### [INSTRUCTIONS TO FOLLOW]
For the records that follow, please set down exactly the lines between the one holding "[313,166,495,179] the hash" and the one holding "(119, 508) none", inclusive, and only those.

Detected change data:
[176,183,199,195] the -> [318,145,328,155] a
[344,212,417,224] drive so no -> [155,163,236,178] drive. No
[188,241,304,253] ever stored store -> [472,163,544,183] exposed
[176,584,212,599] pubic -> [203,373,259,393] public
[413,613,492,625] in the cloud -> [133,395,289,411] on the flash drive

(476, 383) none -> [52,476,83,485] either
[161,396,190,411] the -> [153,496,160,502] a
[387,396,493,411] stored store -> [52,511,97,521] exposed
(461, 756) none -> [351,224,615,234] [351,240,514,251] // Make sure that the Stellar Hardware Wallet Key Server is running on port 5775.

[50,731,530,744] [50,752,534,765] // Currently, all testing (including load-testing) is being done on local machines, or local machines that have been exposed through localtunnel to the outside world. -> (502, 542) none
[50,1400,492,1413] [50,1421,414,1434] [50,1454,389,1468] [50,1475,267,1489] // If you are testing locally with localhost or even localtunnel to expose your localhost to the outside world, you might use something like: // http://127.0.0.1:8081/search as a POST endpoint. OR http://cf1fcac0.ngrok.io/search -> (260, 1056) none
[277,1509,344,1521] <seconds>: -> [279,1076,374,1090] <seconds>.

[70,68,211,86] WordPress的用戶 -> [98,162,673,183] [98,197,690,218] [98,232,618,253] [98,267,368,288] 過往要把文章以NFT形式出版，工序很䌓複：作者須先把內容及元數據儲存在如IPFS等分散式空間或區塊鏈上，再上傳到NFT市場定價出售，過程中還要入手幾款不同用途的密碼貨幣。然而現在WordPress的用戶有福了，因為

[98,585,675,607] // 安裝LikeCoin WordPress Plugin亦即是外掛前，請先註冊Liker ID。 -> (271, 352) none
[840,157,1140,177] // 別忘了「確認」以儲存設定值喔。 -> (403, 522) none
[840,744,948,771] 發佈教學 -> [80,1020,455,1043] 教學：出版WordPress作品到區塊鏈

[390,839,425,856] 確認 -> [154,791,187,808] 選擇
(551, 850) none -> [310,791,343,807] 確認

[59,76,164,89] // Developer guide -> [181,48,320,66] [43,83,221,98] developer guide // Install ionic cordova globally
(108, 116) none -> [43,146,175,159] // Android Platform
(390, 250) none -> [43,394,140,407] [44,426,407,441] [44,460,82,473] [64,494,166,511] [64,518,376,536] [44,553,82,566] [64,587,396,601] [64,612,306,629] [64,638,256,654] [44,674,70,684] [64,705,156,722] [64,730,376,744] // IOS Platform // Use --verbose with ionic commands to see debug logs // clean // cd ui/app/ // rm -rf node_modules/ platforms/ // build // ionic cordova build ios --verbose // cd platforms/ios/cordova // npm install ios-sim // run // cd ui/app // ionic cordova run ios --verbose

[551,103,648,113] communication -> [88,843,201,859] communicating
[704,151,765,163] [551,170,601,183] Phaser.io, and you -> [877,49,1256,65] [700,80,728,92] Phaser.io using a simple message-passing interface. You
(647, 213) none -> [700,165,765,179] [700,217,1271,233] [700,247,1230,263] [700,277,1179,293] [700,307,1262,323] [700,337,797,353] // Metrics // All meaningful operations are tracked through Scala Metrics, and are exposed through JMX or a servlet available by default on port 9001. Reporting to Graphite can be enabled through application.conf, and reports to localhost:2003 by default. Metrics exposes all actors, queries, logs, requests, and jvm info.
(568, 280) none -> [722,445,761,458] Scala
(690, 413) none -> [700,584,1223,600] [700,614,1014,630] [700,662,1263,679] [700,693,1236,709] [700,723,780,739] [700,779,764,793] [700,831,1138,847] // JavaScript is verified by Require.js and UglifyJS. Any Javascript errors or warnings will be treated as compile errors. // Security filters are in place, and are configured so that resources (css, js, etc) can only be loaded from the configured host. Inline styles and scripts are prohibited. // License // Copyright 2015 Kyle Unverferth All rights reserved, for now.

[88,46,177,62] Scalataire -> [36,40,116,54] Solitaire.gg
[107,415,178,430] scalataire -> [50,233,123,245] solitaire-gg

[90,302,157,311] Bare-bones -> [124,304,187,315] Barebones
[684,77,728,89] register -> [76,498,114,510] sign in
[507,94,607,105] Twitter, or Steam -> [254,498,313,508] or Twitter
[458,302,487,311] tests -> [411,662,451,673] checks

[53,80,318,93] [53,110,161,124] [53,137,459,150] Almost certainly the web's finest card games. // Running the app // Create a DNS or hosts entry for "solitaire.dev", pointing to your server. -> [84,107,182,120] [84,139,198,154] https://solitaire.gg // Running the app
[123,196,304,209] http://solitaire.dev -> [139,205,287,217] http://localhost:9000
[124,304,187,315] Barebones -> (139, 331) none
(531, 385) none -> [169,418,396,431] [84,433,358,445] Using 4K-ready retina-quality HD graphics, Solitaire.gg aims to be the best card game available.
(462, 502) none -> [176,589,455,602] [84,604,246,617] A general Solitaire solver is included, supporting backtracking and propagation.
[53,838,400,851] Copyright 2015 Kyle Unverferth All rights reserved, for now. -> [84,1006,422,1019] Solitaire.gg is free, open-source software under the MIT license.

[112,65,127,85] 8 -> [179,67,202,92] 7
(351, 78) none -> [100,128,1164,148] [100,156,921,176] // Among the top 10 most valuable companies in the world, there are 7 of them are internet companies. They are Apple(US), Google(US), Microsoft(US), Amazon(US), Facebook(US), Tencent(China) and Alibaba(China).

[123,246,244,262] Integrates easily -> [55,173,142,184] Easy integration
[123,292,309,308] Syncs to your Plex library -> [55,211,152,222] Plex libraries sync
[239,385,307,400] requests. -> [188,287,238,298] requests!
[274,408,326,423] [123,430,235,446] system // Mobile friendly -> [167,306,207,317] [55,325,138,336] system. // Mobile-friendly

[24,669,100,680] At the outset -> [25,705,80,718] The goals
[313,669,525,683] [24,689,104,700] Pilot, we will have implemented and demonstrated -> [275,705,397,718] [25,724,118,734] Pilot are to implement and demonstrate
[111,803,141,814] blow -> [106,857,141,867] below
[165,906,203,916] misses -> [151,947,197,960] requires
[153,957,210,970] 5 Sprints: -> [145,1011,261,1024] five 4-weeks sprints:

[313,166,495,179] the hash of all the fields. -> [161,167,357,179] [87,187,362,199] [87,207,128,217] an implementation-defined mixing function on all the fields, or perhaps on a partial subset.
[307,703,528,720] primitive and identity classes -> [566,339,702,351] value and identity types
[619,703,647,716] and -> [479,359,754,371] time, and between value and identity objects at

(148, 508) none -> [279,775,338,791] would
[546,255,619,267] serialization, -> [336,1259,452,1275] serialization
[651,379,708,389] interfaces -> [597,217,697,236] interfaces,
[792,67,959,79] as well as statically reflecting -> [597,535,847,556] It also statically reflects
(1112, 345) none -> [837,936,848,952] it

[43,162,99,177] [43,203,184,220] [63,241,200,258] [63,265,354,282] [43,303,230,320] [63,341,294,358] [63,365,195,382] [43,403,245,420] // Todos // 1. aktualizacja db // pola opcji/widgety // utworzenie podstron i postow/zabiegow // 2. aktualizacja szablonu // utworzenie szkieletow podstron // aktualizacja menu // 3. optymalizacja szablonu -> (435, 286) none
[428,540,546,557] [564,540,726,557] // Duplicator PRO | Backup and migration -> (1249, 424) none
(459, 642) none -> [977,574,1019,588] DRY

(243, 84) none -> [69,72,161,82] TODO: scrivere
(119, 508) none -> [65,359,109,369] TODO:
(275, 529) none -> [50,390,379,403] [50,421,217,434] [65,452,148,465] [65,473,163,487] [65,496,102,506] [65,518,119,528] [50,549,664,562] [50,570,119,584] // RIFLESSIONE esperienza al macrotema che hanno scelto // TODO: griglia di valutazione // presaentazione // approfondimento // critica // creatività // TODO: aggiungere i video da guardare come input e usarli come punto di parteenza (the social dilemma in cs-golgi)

### [ANSWER FOR THE TASK]
[313,166,495,179] the hash of all the fields. -> [161,167,357,179] [87,187,362,199] [87,207,128,217] an implementation-defined mixing function on all the fields, or perhaps on a partial subset.
[307,703,528,720] primitive and identity classes -> [566,339,702,351] value and identity types
[619,703,647,716] and -> [479,359,754,371] time, and between value and identity objects at

(148, 508) none -> [279,775,338,791] would
[546,255,619,267] serialization, -> [336,1259,452,1275] serialization
[651,379,708,389] interfaces -> [597,217,697,236] interfaces,
[792,67,959,79] as well as statically reflecting -> [597,535,847,556] It also statically reflects
(1112, 345) none -> [837,936,848,952] it

[43,162,99,177] [43,203,184,220] [63,241,200,258] [63,265,354,282] [43,303,230,320] [63,341,294,358] [63,365,195,382] [43,403,245,420] // Todos // 1. aktualizacja db // pola opcji/widgety // utworzenie podstron i postow/zabiegow // 2. aktualizacja szablonu // utworzenie szkieletow podstron // aktualizacja menu // 3. optymalizacja szablonu -> (435, 286) none
[428,540,546,557] [564,540,726,557] // Duplicator PRO | Backup and migration -> (1249, 424) none
(459, 642) none -> [977,574,1019,588] DRY

(243, 84) none -> [69,72,161,82] TODO: scrivere
(119, 508) none -> [65,359,109,369] TODO:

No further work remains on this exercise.